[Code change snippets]
# # # # #
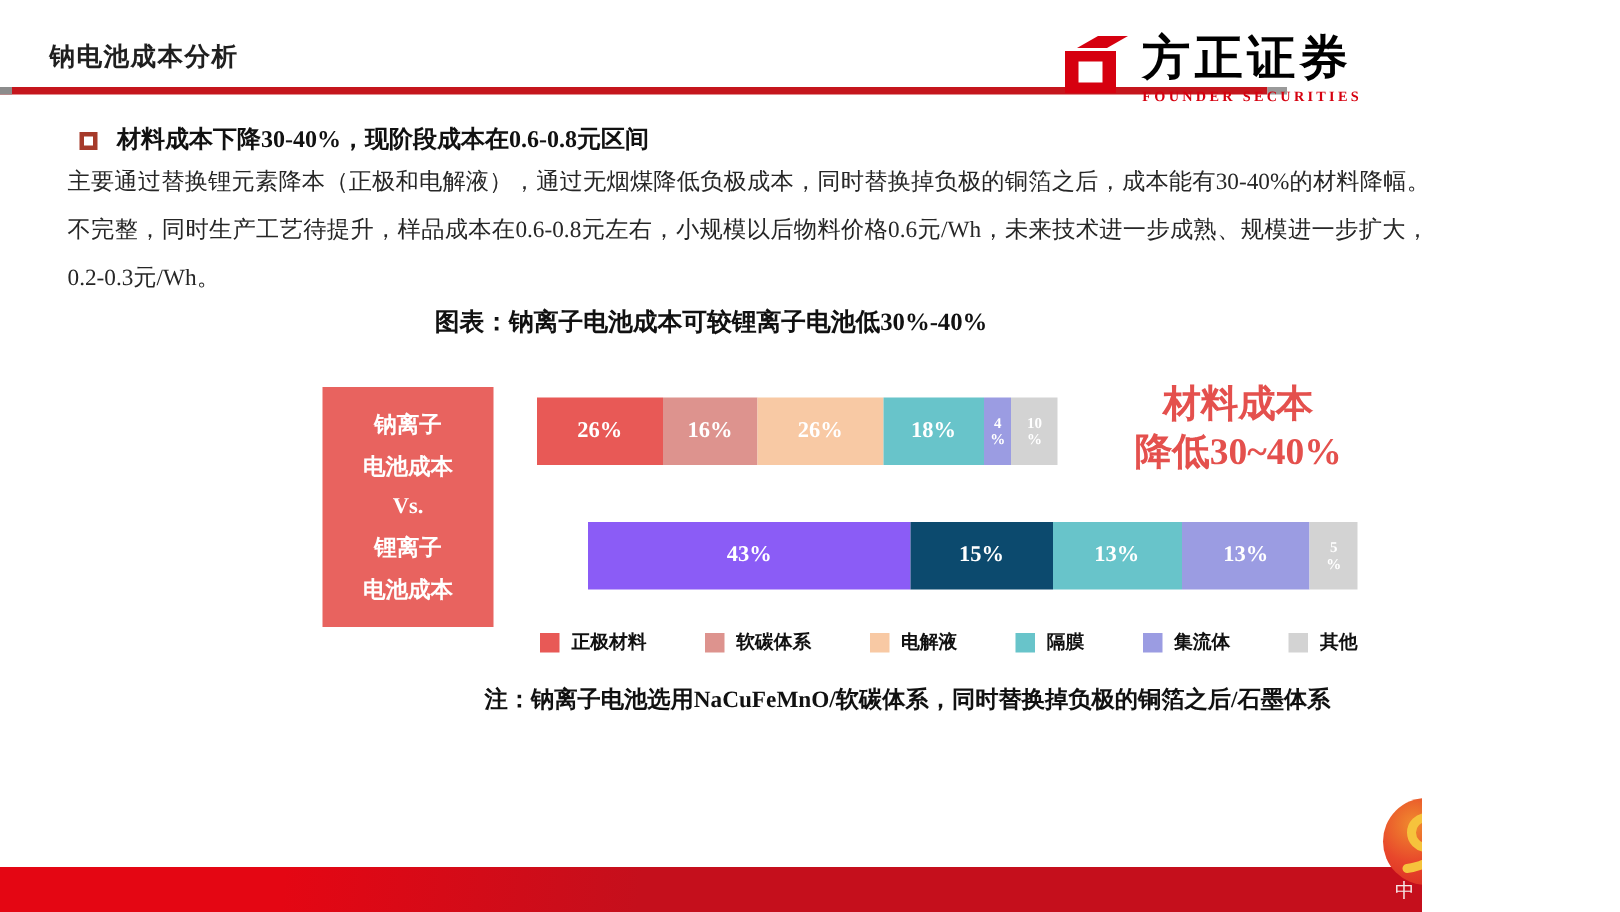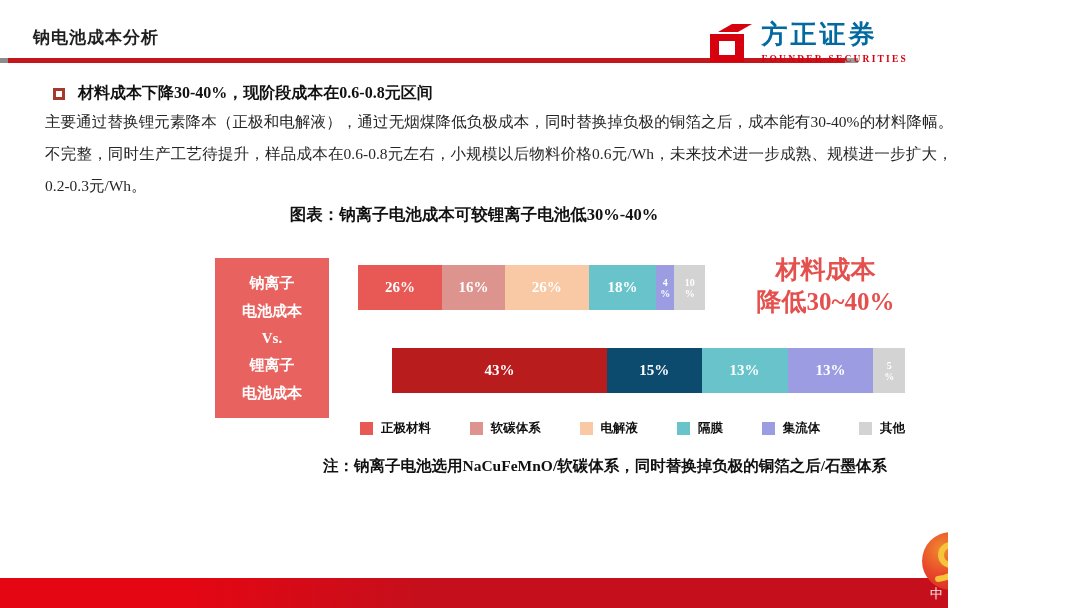"方正证券" .founder-cn { color: #0369a1 -> #000000; font-size: 26px -> 32px }
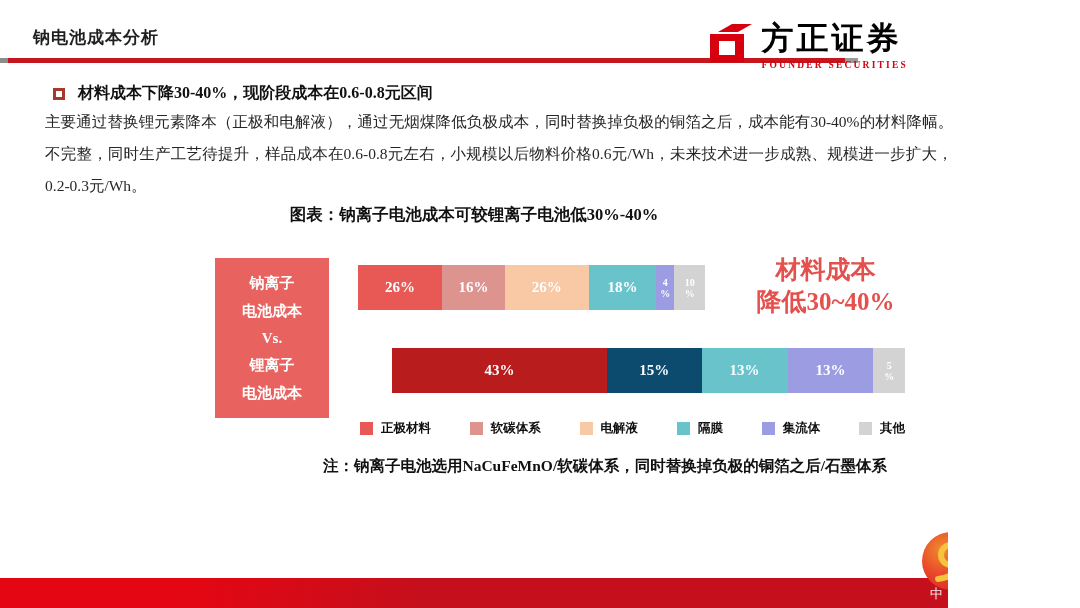"43%" div.seg { background: #b91c1c -> #8b5cf6 }
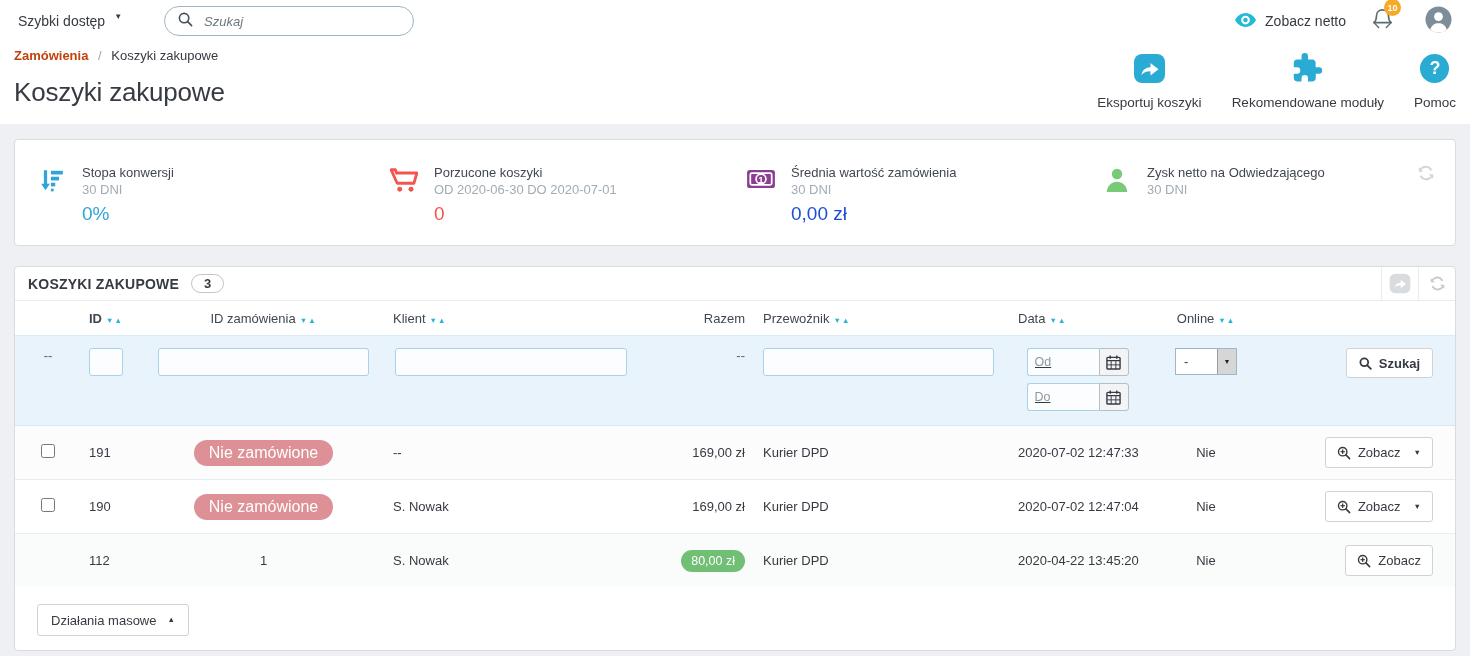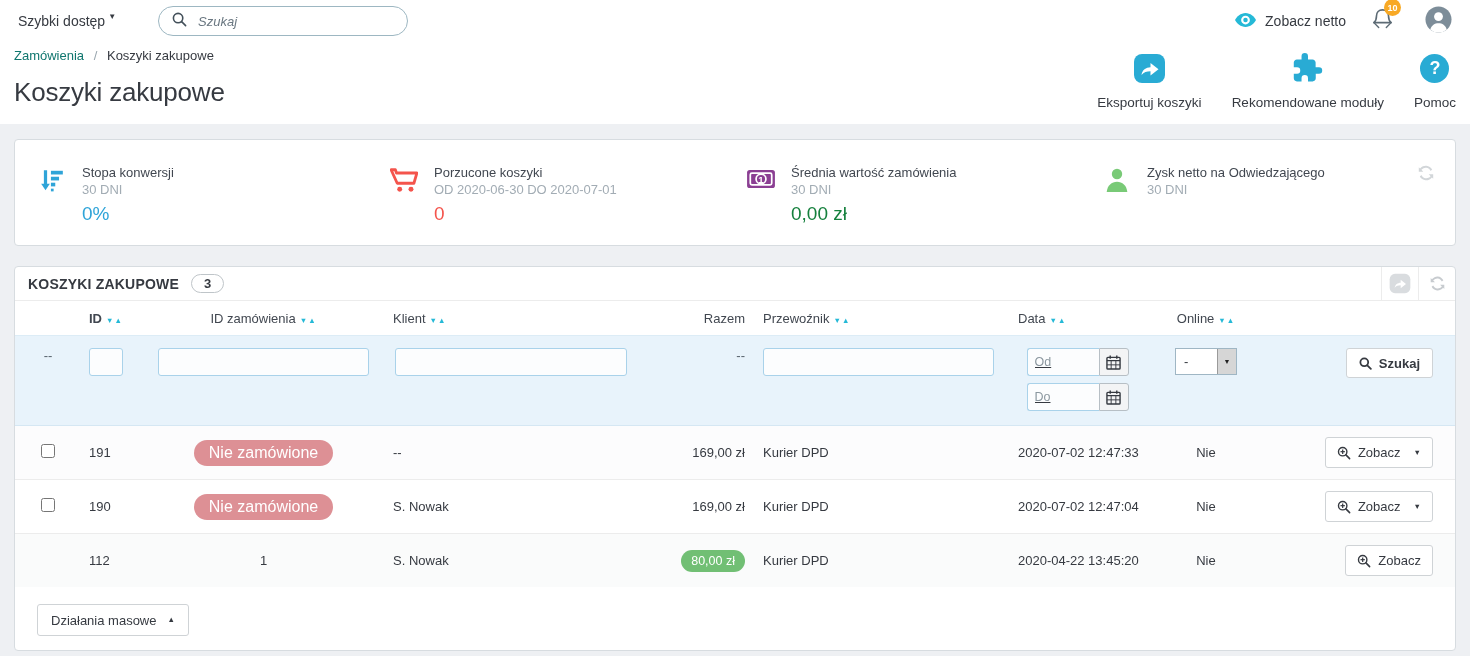"Szybki dostęp" .quick-access { gap: 3px -> 9px }
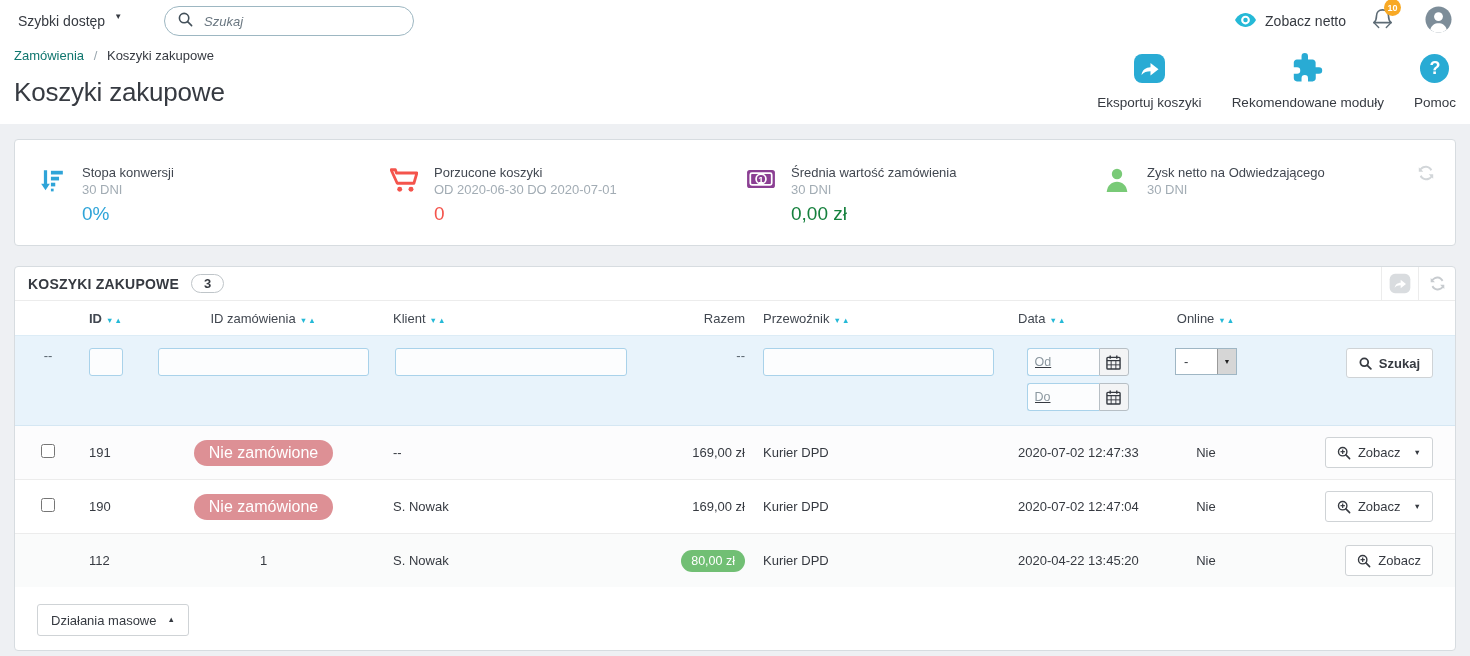"Zamówienia" .breadcrumb .bc-parent { color: #0f766e -> #c2410c; font-weight: none -> bold }
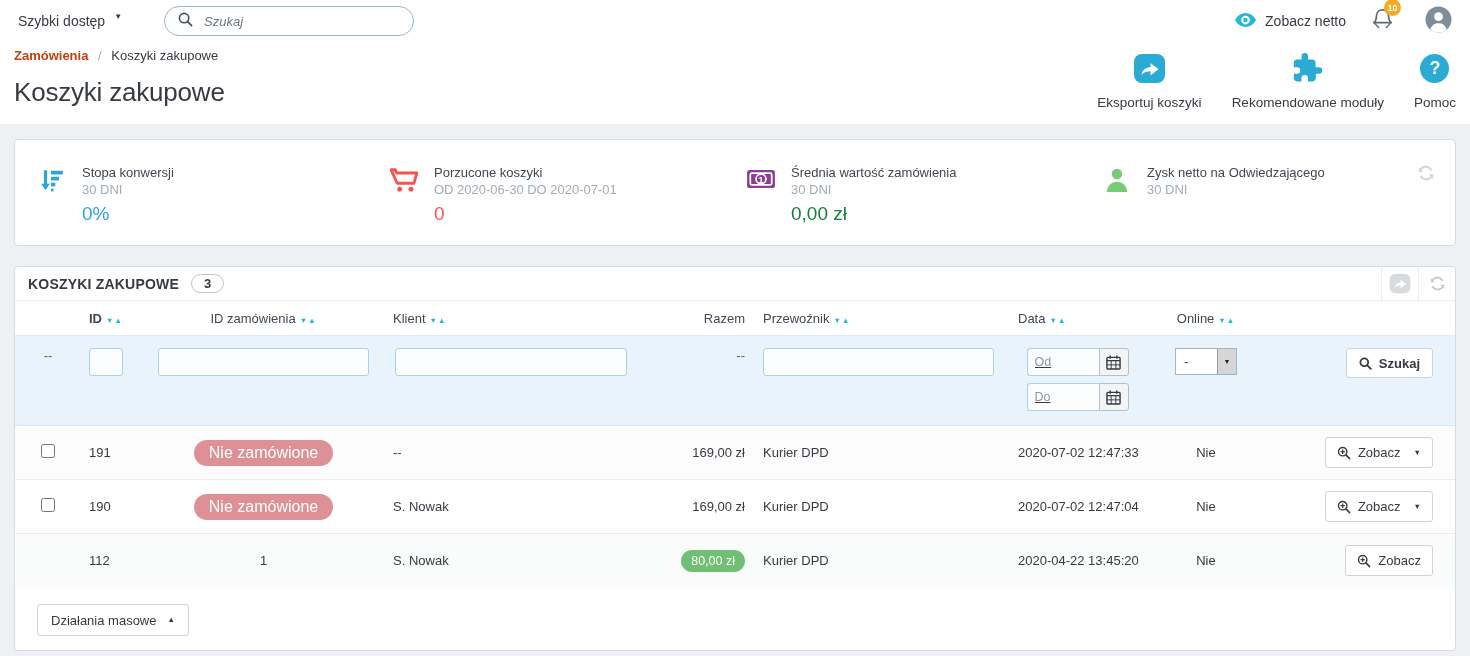"0,00 zł" .kpi-value-purple { color: #15803d -> #1d4ed8 }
# # # # #
> [Required action] Could the data above be reproduced exactly, with the pictures left out?

> [Written solution]
"方正证券" .founder-cn { color: #0369a1 -> #000000; font-size: 26px -> 32px }
"43%" div.seg { background: #b91c1c -> #8b5cf6 }
"Szybki dostęp" .quick-access { gap: 3px -> 9px }
"Zamówienia" .breadcrumb .bc-parent { color: #0f766e -> #c2410c; font-weight: none -> bold }
"0,00 zł" .kpi-value-purple { color: #15803d -> #1d4ed8 }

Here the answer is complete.